Ich habe die dringende Bitte, dass wir die heutige Sitzung, lieber Werner Lorenz, Du von links und rechts jetzt Unterstützung bekommst. Du bist Gott sei Dank in der Lage das Mikrophon zu öffnen und zu schließen. Ich glaube, dass es auch eine Hilfe geben wird bei der Abstimmung da mitzuhelfen. Wir haben keine geheimen Abstimmungen soweit ich das im Moment überblicke für heute. Insofern kann links und rechts geholfen werden. Und ich habe die dringende Bitte, ich biete mich auch ausdrücklich an, Kolleginnen und Kollegen, die Probleme bei der technischen Handhabung haben, in den nächsten sieben Tagen zu helfen, zu Ihnen zu kommen, Ihnen etwas zu zeigen.

Ich bin kein IT-Experte, aber ich habe mit meinen 57 Jahren in den letzten zwei Jahren mir das das erarbeiten können. Und ich fühle mich in der Lage Kolleginnen und Kollegen dabei zu helfen. Ich biete das ausdrücklich an und bitte jetzt, dass wir in die Sitzung einsteigen können.
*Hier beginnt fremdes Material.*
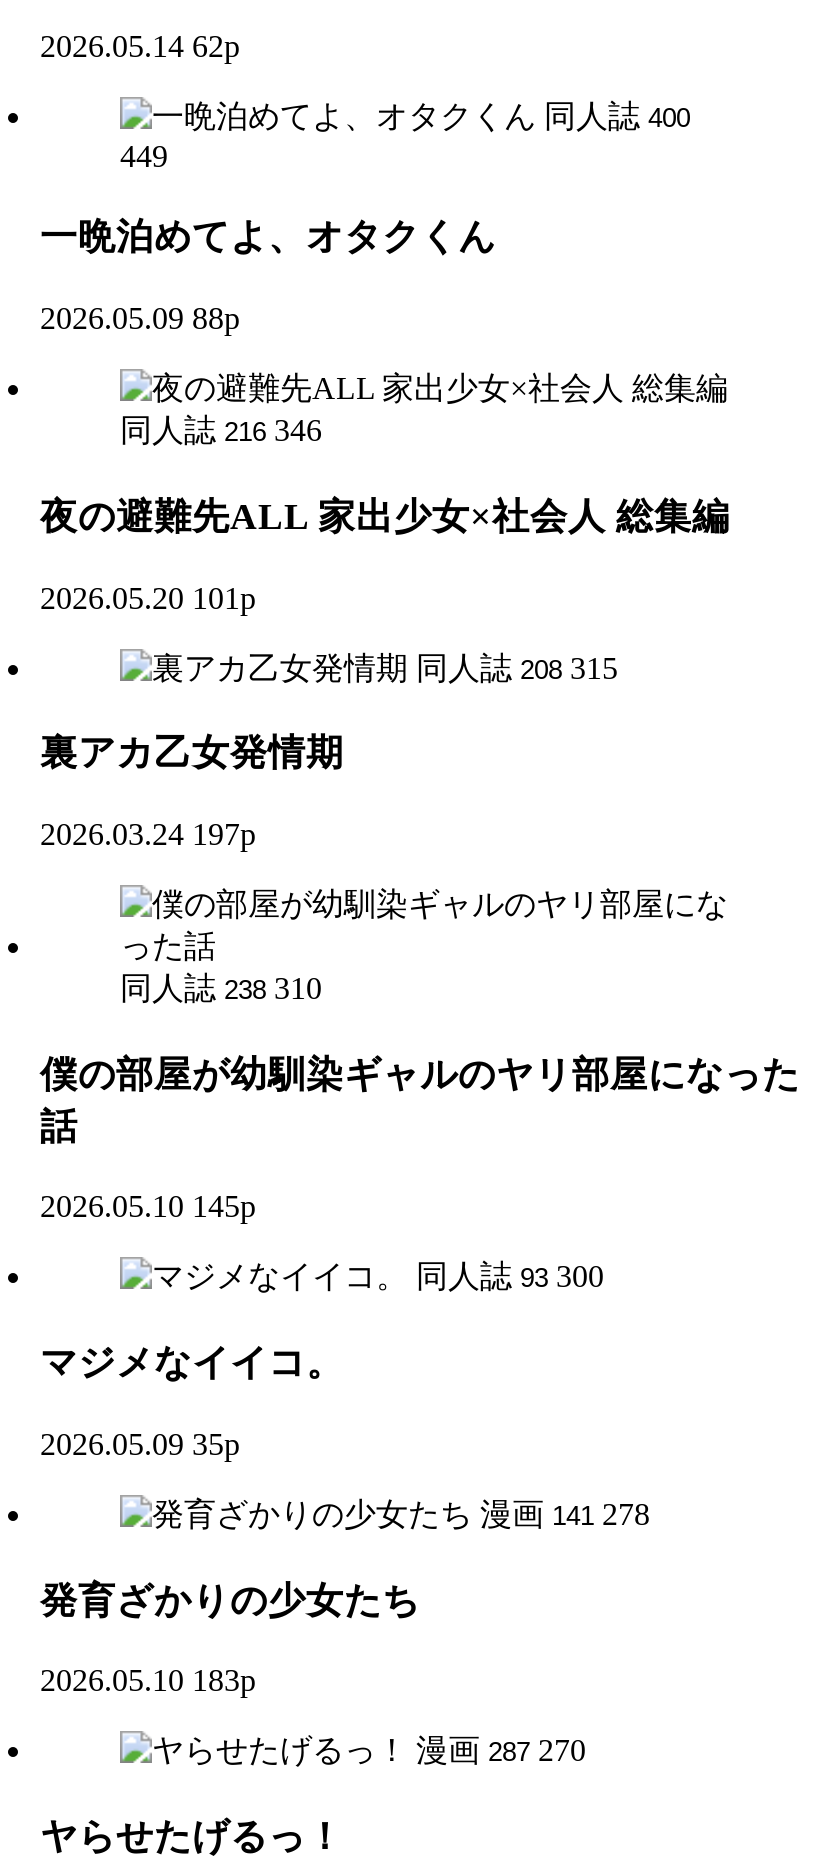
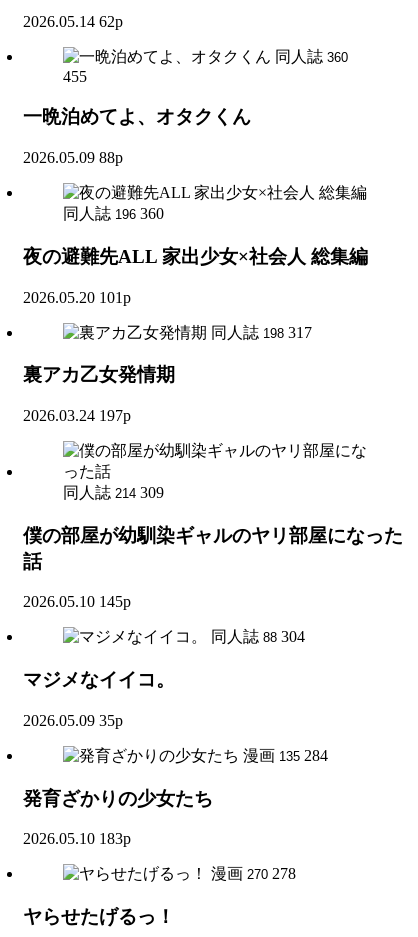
- 同人誌 400
+ 同人誌 360

- 449
+ 455

- 同人誌 216 346
+ 同人誌 196 360

- 同人誌 208 315
+ 同人誌 198 317

- 同人誌 238 310
+ 同人誌 214 309

- 同人誌 93 300
+ 同人誌 88 304

- 漫画 141 278
+ 漫画 135 284

- 漫画 287 270
+ 漫画 270 278
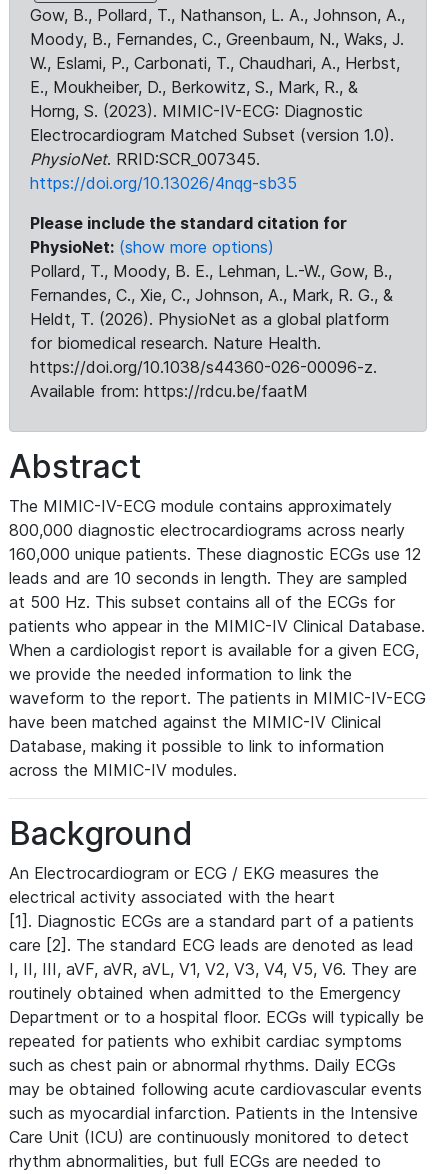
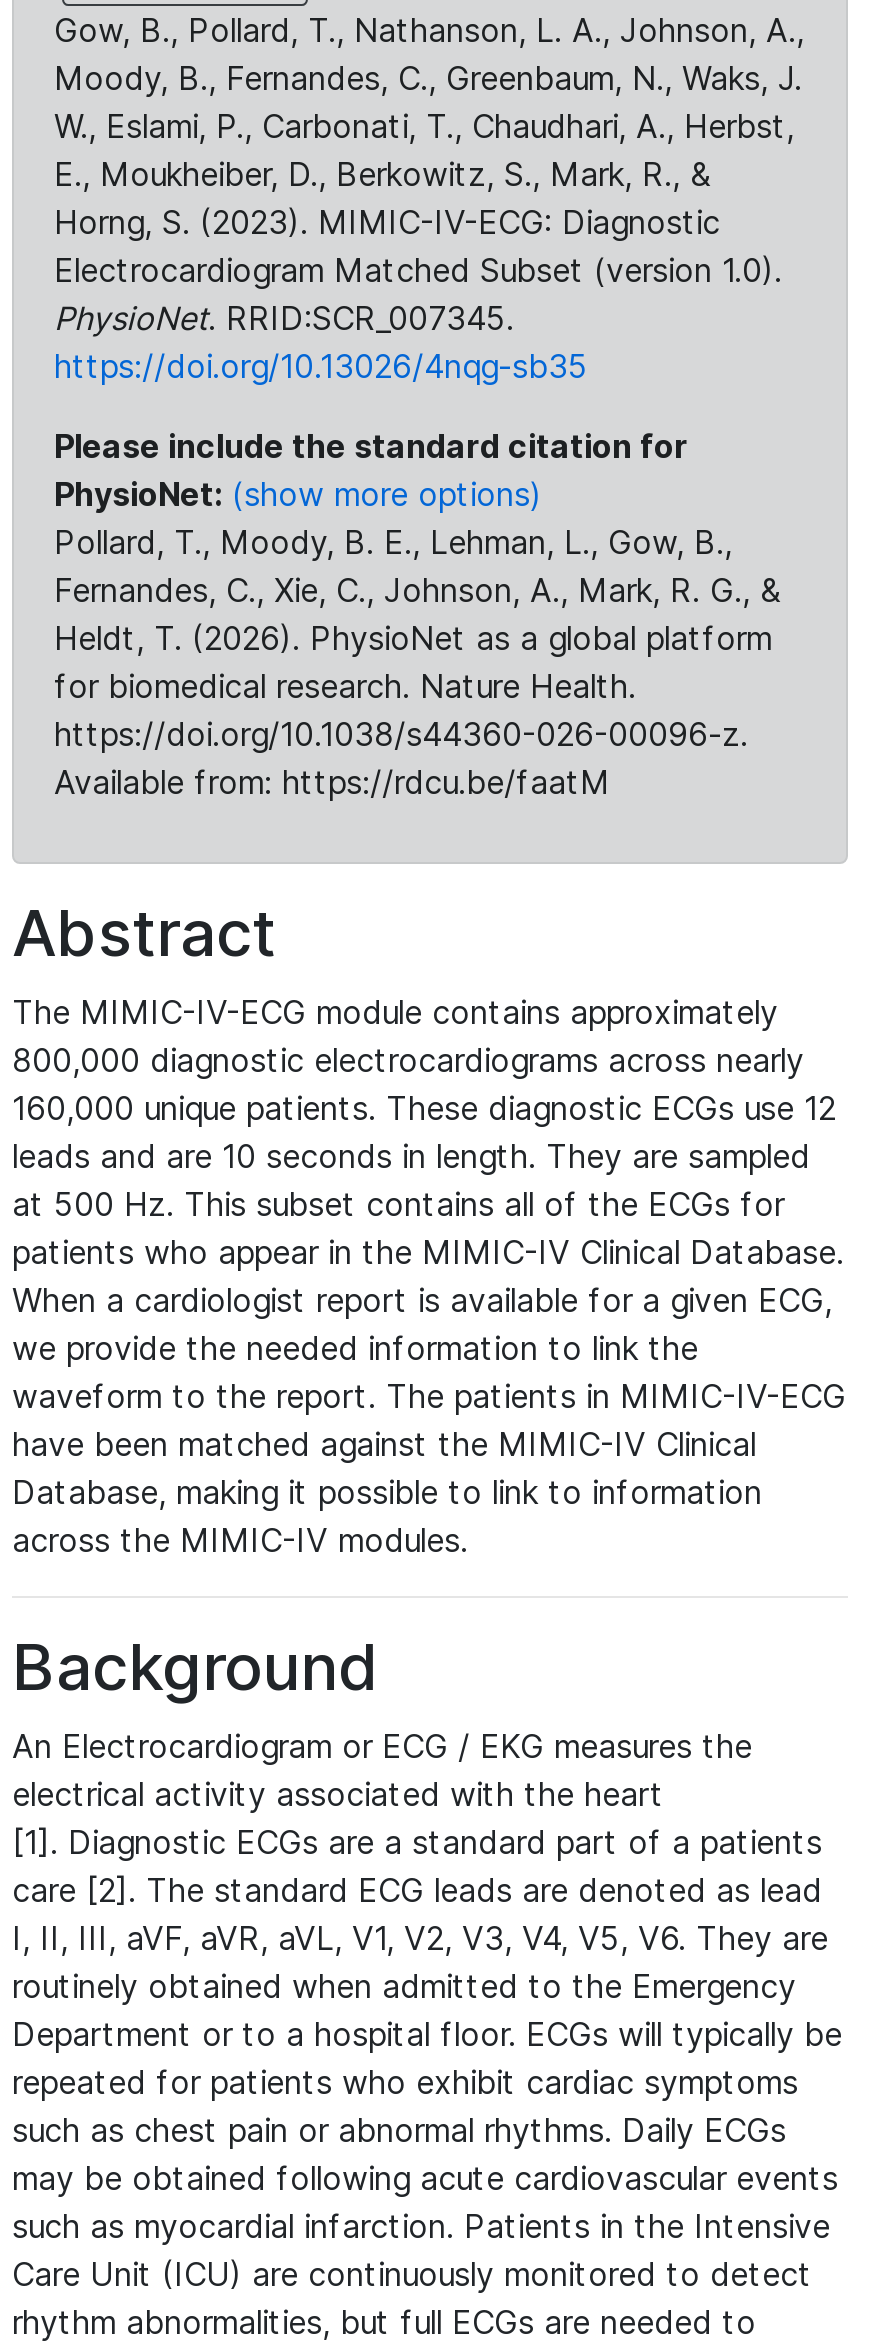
- Pollard, T., Moody, B. E., Lehman, L.-W., Gow, B.,
+ Pollard, T., Moody, B. E., Lehman, L., Gow, B.,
Vielen Dank”. Der Ehemann der Oberbürgermeisterin, SPD-Statdverbandsvorsitzender Günter Meurer bereicherte die Diskussion durch folgenden Beitrag: “ich wollte nur nachfragen, ob auch gewährleistet ist, wenn die Verwaltungsmitarbeiter*Innen dort zusammen in diesem Sitzungssaal sitzen, dass auch gewährleistet ist, dass überprüft worden ist, dass jeder geimpft ist und das die Coronabestimmungen überprüft worden sind?

Ist das geschehen bei diesen Sitzungen oder nicht?” Seine Ehefrau antworte ihm wörtlich: “also jetzt bei der Sitzung ist niemand anwesend. An sich gibt es selbstverständlich die Kontrolle 3G an jeder Türe und ich gehe auch davon aus, dass das auch in diesem Fall passiert ist. Aber ich gehe davon aus, ich weiß es nicht. Ich kann gerne nachfragen und die Antwort ans Protokoll hängen”. Dann war wieder Jürgen Eitel dran: “die Argumente die eben gebracht wurden von Herrn Locher und Frau Roeren-Bergs die zählen überhaupt nicht. Wir haben jetzt eine Sitzung, nicht nächste Woche. Das muss heute hier funktionieren.
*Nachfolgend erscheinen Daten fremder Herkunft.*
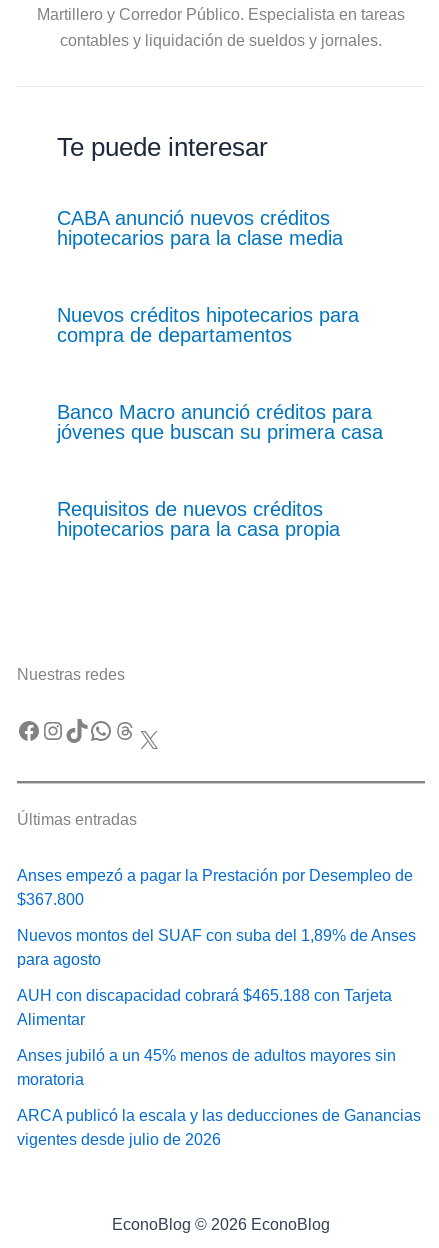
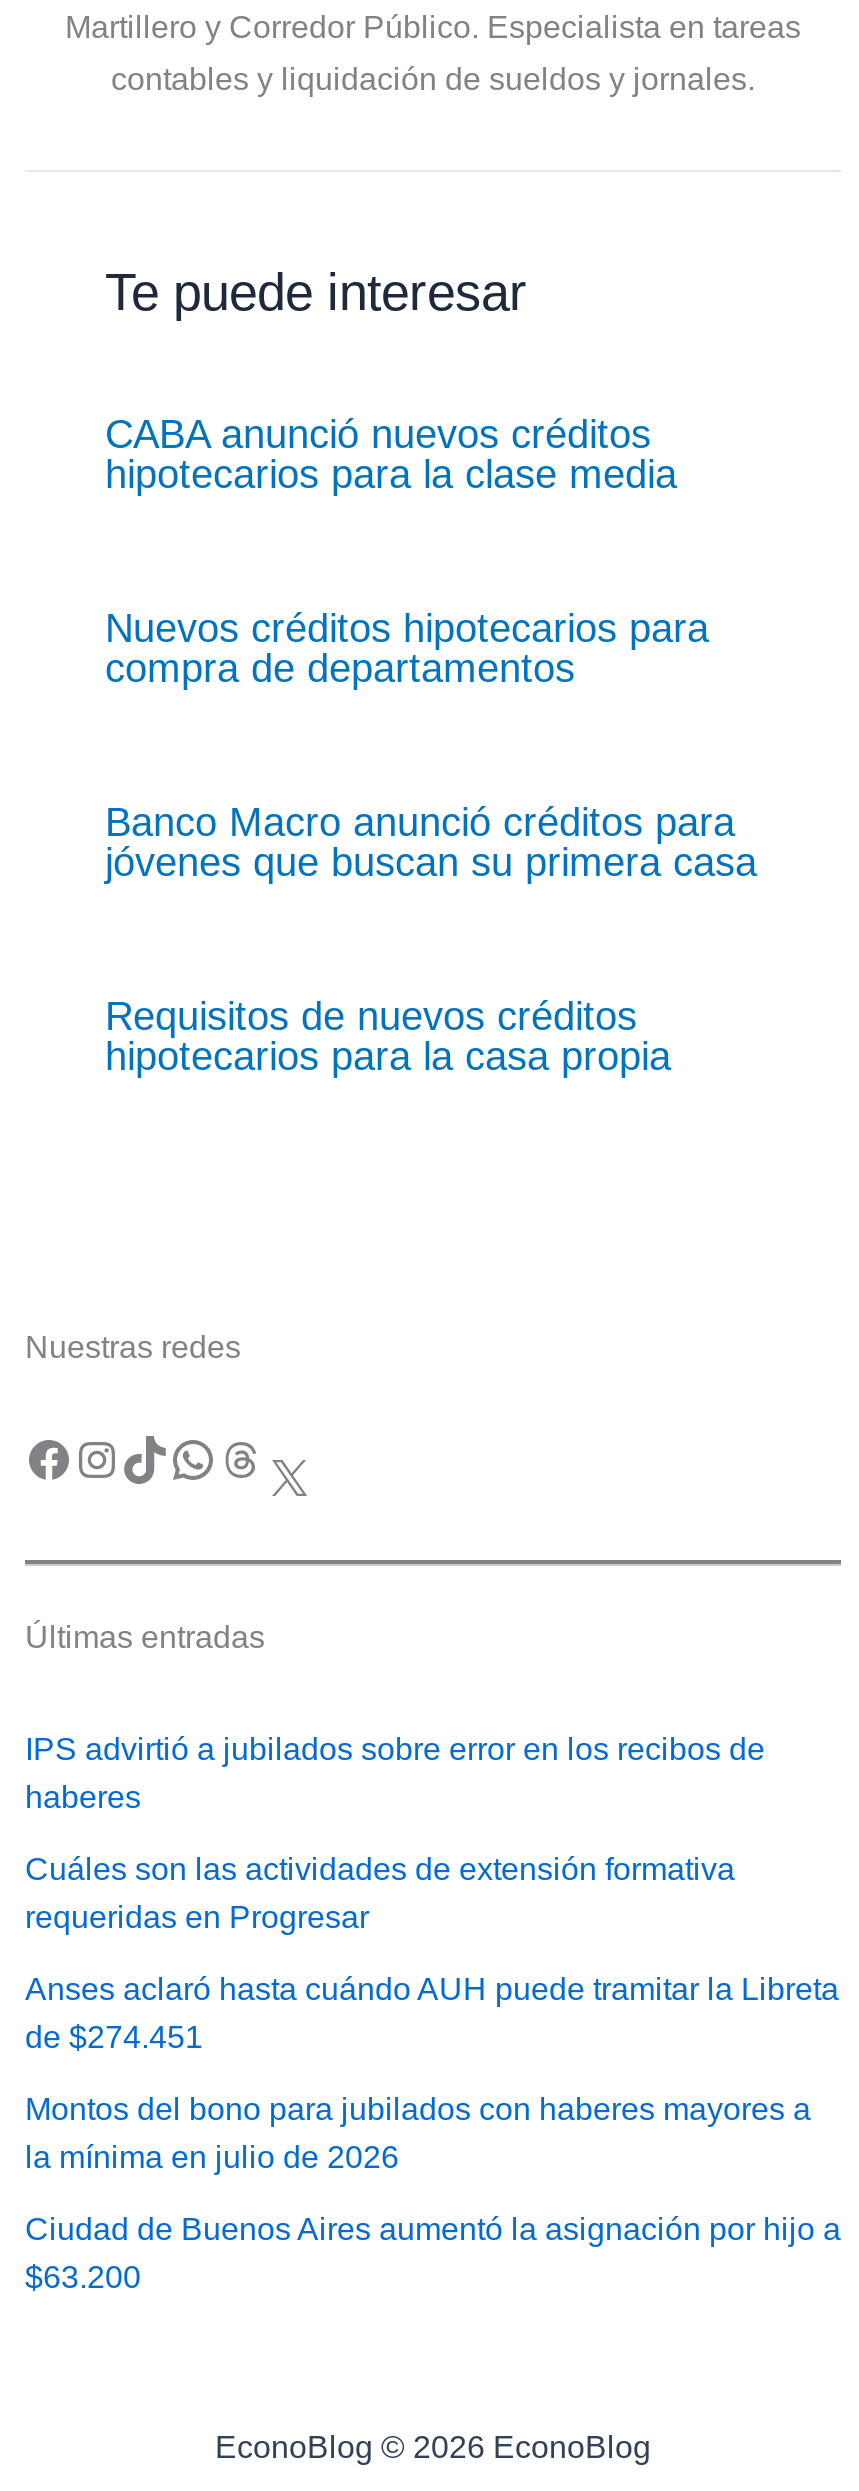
- Anses empezó a pagar la Prestación por Desempleo de
- $367.800
+ IPS advirtió a jubilados sobre error en los recibos de
+ haberes

- Nuevos montos del SUAF con suba del 1,89% de Anses
- para agosto
+ Cuáles son las actividades de extensión formativa
+ requeridas en Progresar

- AUH con discapacidad cobrará $465.188 con Tarjeta
- Alimentar
+ Anses aclaró hasta cuándo AUH puede tramitar la Libreta
+ de $274.451

- Anses jubiló a un 45% menos de adultos mayores sin
- moratoria
+ Montos del bono para jubilados con haberes mayores a
+ la mínima en julio de 2026

- ARCA publicó la escala y las deducciones de Ganancias
- vigentes desde julio de 2026
+ Ciudad de Buenos Aires aumentó la asignación por hijo a
+ $63.200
Ich habe größte Bedenken, nachdem was wir eben erlebt haben hier, dass es nicht funktionieren wird (Anmerkung der Redaktion: nachdem Jürgen Cron den Sitzungssaal zum ersten Mal “endgültig” verlassen hatte, kam es zu einem Systemabsturz. Cron wurde daraufhin von den von der Videokonferenz technisch ausgeschlossenen Stadtratsmitgliedern im Gebäude Brückes gesucht und zurückgeholt, um nach Wiedereinrichtung der Geräte erneut zu gehen). Ich kann überhaupt nicht verstehen, dass Sie ihren Mitarbeiter hier abgezogen haben. Er war ja bis eben da, ist jetzt verschwunden, weil er nicht bleiben darf. Das kann ich nicht nachvollziehen.
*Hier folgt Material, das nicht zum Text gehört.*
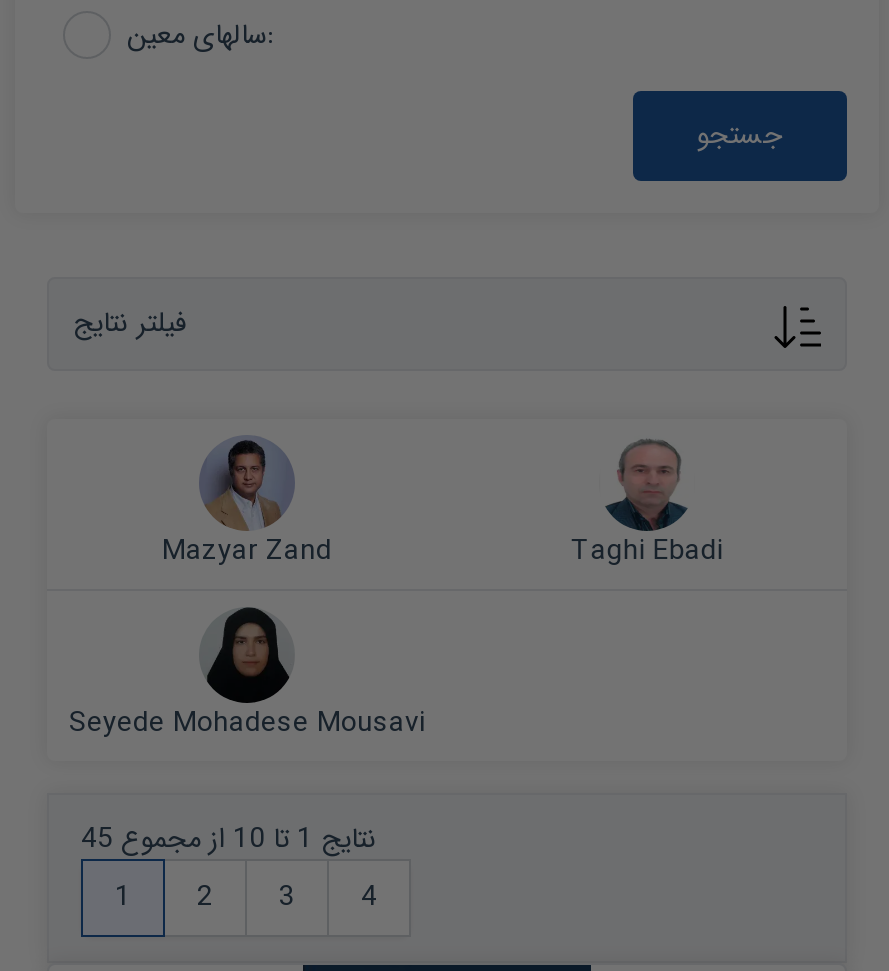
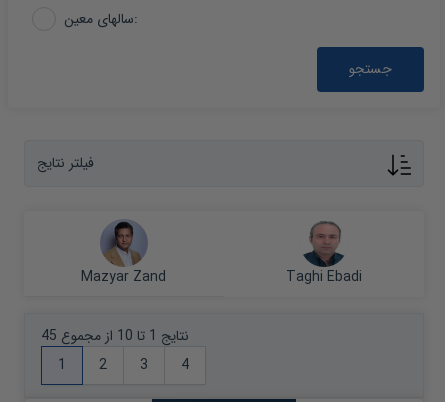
- [image]
- Seyede Mohadese Mousavi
Einige der Herren, die hier sitzen, sind nicht in der Lage ihr Gerät zu beherrschen. Ich bitte Sie, wenn Sie da nichts was ändern wollen, um eine kurze Sitzungsunterbrechung”. Die Oberbürgermeisterin antwortete kühl: “gut, dann unterbrechen wir die Sitzung für 3 Minuten”. Und nutzte diese Pause für eine weitere, ganz neue Erklärung: “das ist ja auch genau das Problem. Es wäre ja kein Problem einen Mitarbeiter abzustellen, der bei technischen Problemen hilfreich ist. Es geht ja einfach darum, dass eine Nebenveranstaltung erfolgt. Und niemand von Ihnen, die sie in einzelnen Räumen sitzen, können das mit ihren Fraktionen machen. Und es ist einfach auch keine Gleichbehandlung.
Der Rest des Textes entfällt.